(Beginning of Excerpted data)

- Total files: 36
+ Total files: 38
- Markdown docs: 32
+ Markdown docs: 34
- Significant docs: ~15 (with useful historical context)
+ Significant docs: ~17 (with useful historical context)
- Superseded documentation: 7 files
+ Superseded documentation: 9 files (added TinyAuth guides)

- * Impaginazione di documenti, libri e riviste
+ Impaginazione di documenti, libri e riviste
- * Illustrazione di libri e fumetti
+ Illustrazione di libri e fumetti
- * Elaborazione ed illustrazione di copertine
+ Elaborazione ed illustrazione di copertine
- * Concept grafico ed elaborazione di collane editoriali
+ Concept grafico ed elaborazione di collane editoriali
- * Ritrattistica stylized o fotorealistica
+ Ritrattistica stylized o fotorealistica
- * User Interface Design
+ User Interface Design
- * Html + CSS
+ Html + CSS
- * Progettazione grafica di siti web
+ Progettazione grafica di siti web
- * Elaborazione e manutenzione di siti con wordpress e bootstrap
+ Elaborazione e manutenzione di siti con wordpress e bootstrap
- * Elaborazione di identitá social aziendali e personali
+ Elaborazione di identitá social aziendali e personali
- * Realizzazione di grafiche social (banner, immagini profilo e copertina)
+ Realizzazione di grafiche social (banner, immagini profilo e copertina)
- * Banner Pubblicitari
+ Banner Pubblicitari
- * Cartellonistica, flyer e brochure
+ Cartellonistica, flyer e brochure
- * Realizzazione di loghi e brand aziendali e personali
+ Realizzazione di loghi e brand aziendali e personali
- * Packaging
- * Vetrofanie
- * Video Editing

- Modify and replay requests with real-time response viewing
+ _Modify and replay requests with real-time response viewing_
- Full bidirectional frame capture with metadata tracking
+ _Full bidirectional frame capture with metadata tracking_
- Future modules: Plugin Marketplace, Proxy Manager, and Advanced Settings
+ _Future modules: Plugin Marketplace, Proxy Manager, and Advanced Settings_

(End of Excerpted data)

_What you are asked to do_.
The answer should consist of the lines from the first line of the entries through the line with "- * Progettazione grafica di siti web", copied exactly.

_Exercise result_.
- Total files: 36
+ Total files: 38
- Markdown docs: 32
+ Markdown docs: 34
- Significant docs: ~15 (with useful historical context)
+ Significant docs: ~17 (with useful historical context)
- Superseded documentation: 7 files
+ Superseded documentation: 9 files (added TinyAuth guides)

- * Impaginazione di documenti, libri e riviste
+ Impaginazione di documenti, libri e riviste
- * Illustrazione di libri e fumetti
+ Illustrazione di libri e fumetti
- * Elaborazione ed illustrazione di copertine
+ Elaborazione ed illustrazione di copertine
- * Concept grafico ed elaborazione di collane editoriali
+ Concept grafico ed elaborazione di collane editoriali
- * Ritrattistica stylized o fotorealistica
+ Ritrattistica stylized o fotorealistica
- * User Interface Design
+ User Interface Design
- * Html + CSS
+ Html + CSS
- * Progettazione grafica di siti web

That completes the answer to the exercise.